According to the same study, 40-50 million acres will move out of production and into some type of forestry activity. You can find the report at http://www.nicholas.duke.edu/institute/ni.wp.09.04.pdf.

EWG Response: Our point is simply that taxpayers already provide very large subsidies to crop producers with questionable public benefit. Indeed, direct payments, the largest single current subsidy, go out to farmers when prices are high, prices are low, or even if they aren’t farming at all.
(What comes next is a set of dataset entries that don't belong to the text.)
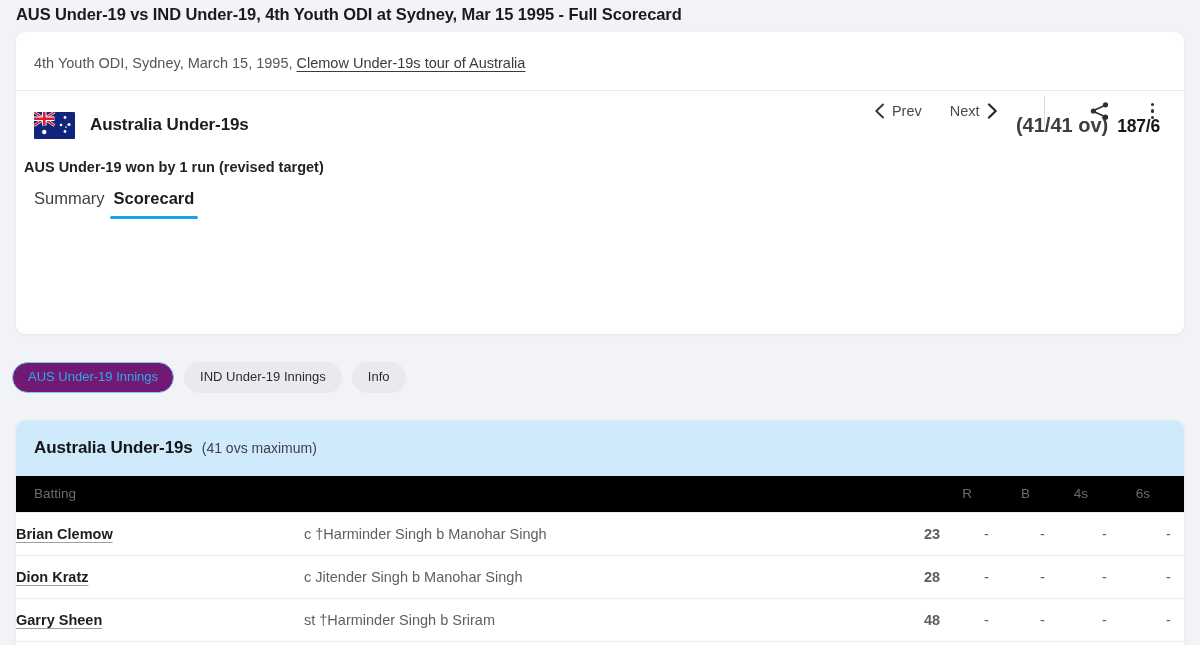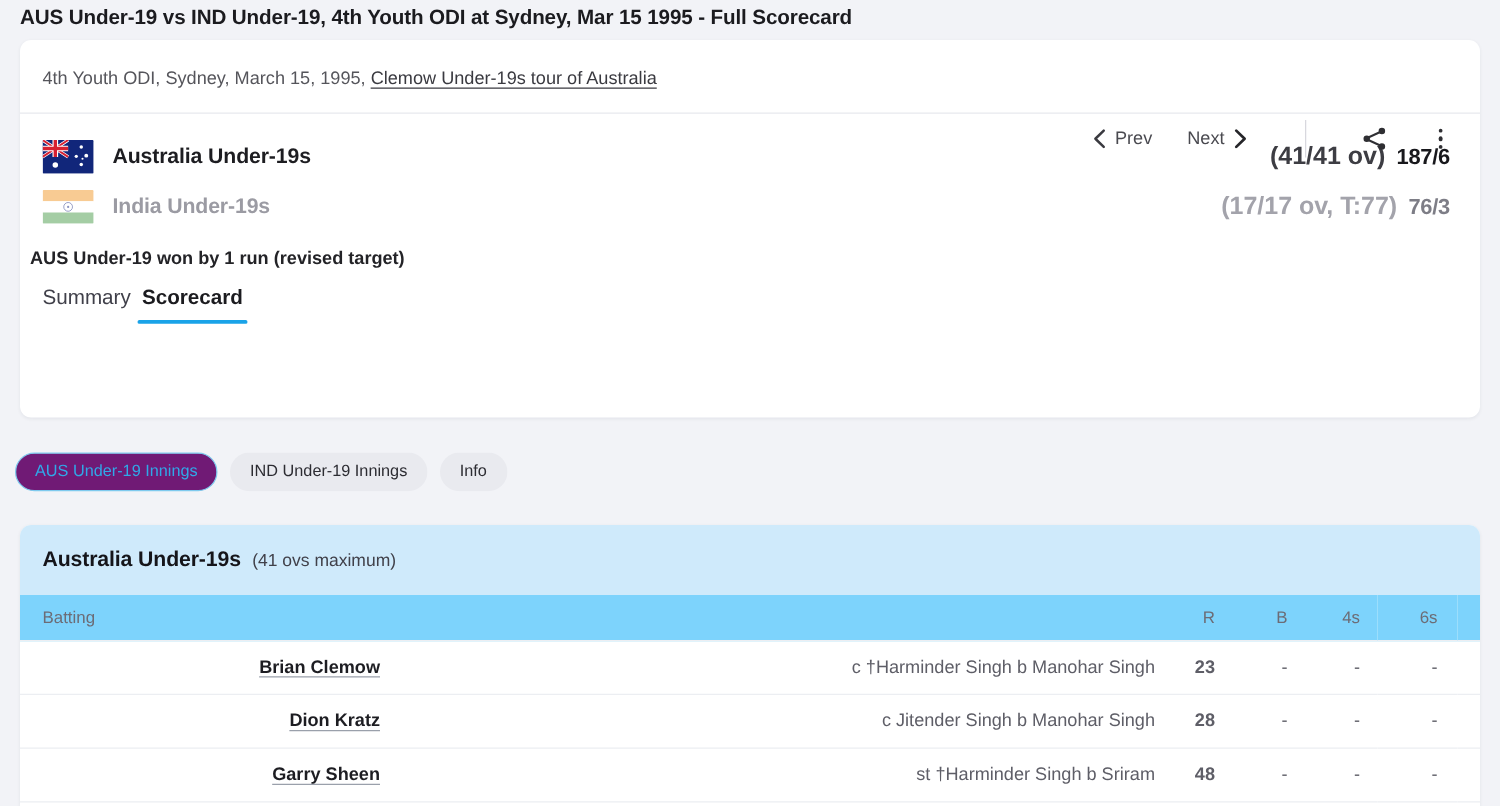"India Under-19s" div.team-row { html: <div> <div> <svg> <rect></rect> <rect></rect> <rect></rect> <circle></circle> <circle></circle> </svg> </div> <div>India Under-19s</div> <div> <span>(17/17 ov, T:77)</span> <span>76/3</span> </div> </div> -> none }
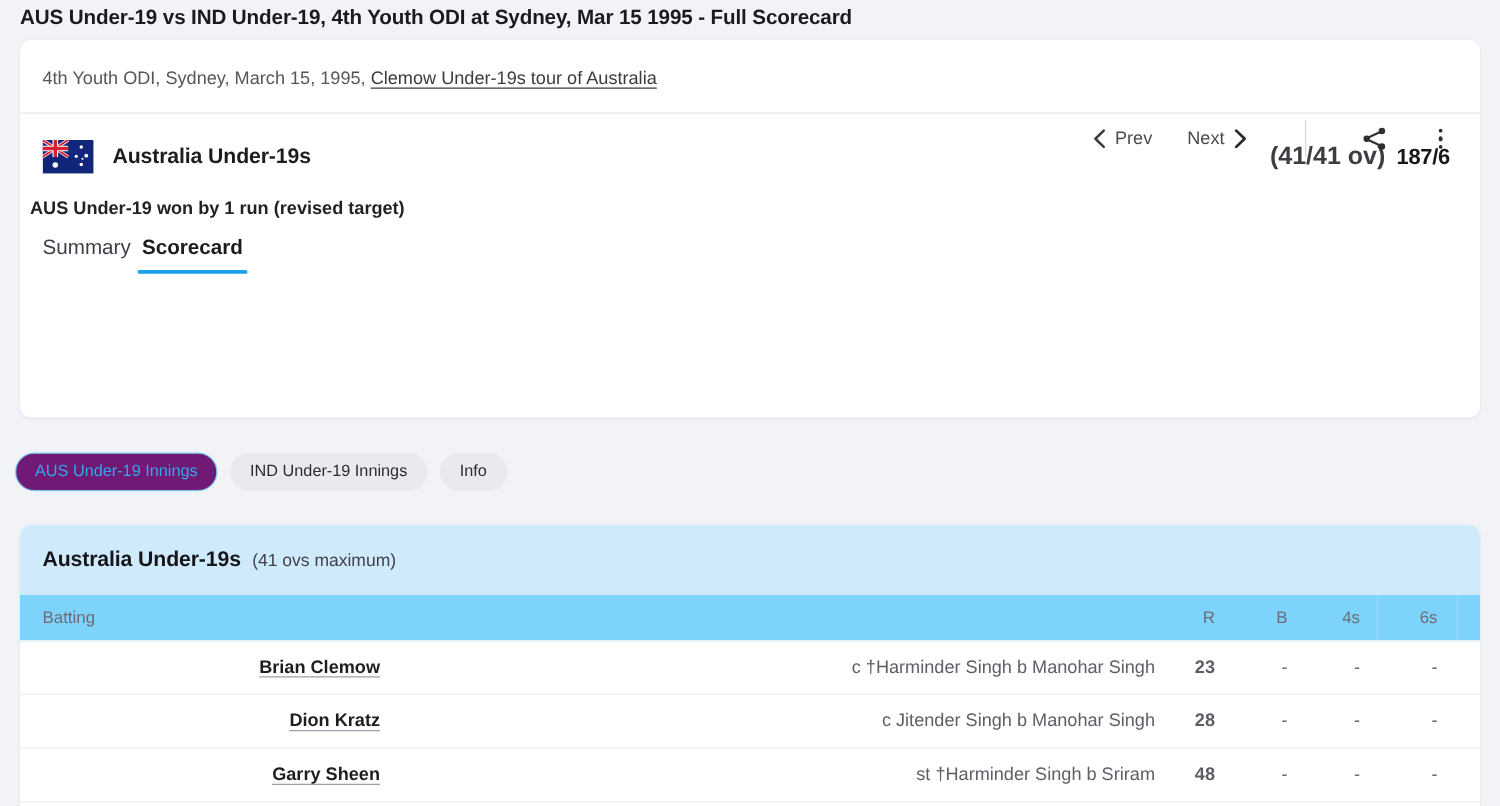"Batting" table.scorecard thead th { background: #7dd3fc -> #000000 }
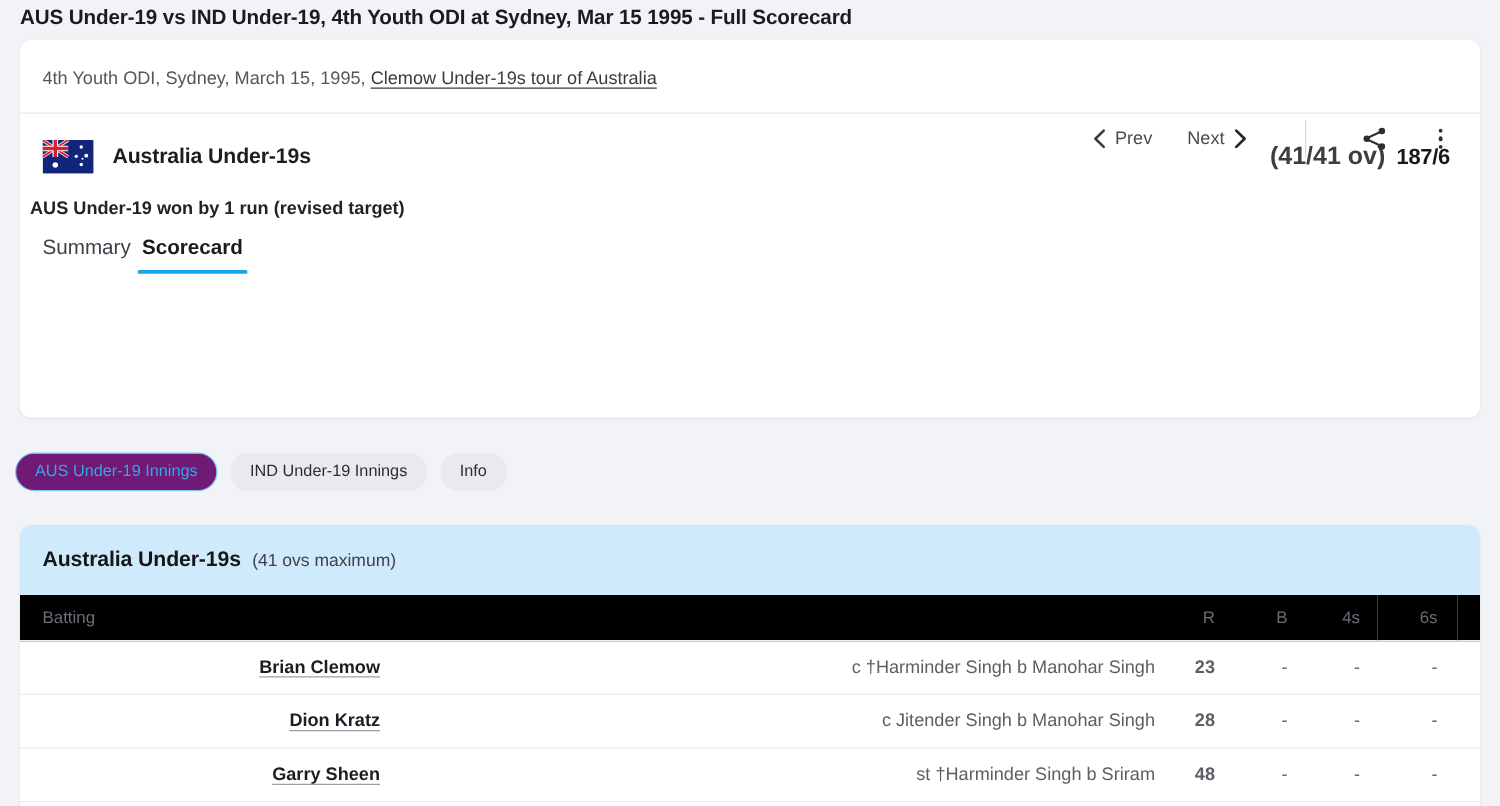"Brian Clemow" table.scorecard tbody td { text-align: right -> left }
It seems only fair to consider the support taxpayers provide to producers of the crops included in the USDA study when suggesting that legislation to protect all Americans from global warming should be shelved because subsidized farmers might see a small increase in their costs.

It would have been more responsible if the Farm Bureau had included the full quote from the Nicholas Institute report. On the very next page the report authors state “Figure 6 highlights the payments for the more agricultural mitigation activities estimated to have more modest roles. Although these activities represent a small component of the cost-effective abatement portfolio (relative to forest management and forestation) they are still a significant revenue opportunity for agricultural producers.”

Farm Bureau response to EWG claim that “Extreme Weather caused by Global Warming will hurt Farmers”

EWG claims that unless action is taken now to slow global warming, farmers can expect to see an acceleration of the extreme weather patterns and higher temperatures that have already taken a heavy toll on U.S. agriculture over the past two decades. Weather is one of the key factors affecting prospects for crop production and commodity prices. Farmers and ranchers are intimately in tune to the weather and know that it is never predictable. However, how climate change will impact the long-term probability and frequency of extreme weather events is still being studied. According to the U.S. Climate Change Science Program in its report, The Effects of Climate Change on Agriculture, Land Resources, Water Resources, and Biodiversity, (http://www.climatescience.gov/Library/sap/sap4-3/default.php) changes in the climate are very likely to have affected these resources in the past. However, the report on page 3 further states that while climate change is very likely to affect agriculture, “we do not yet possess sufficient understanding to project the timing, magnitude, and consequences of many of these effects”.

EWG Response: Indeed, how climate change will impact the long-term probability and frequency of extreme events is still being studied as the Farm Bureau states. But the fact is each new study confirms that an increased frequency of extreme events will be, and likely already is, a clear signal of a warming climate.

It is also difficult to predict precisely where and when such extreme events will occur, just as it is difficult to forecast the weather more than a few days into the future. But because it is difficult to predict when a where a storm will occur doesn’t mean that storm won’t occur. Even a small increase in the frequency and severity of drought, floods, or severe storms will cause serious damage, particularly to farmland in already vulnerable regions.

The preponderance of scientific evidence and scientific opinion is unequivocal. Climate change will pose serious challenges to agricultural production and our soil and water resources.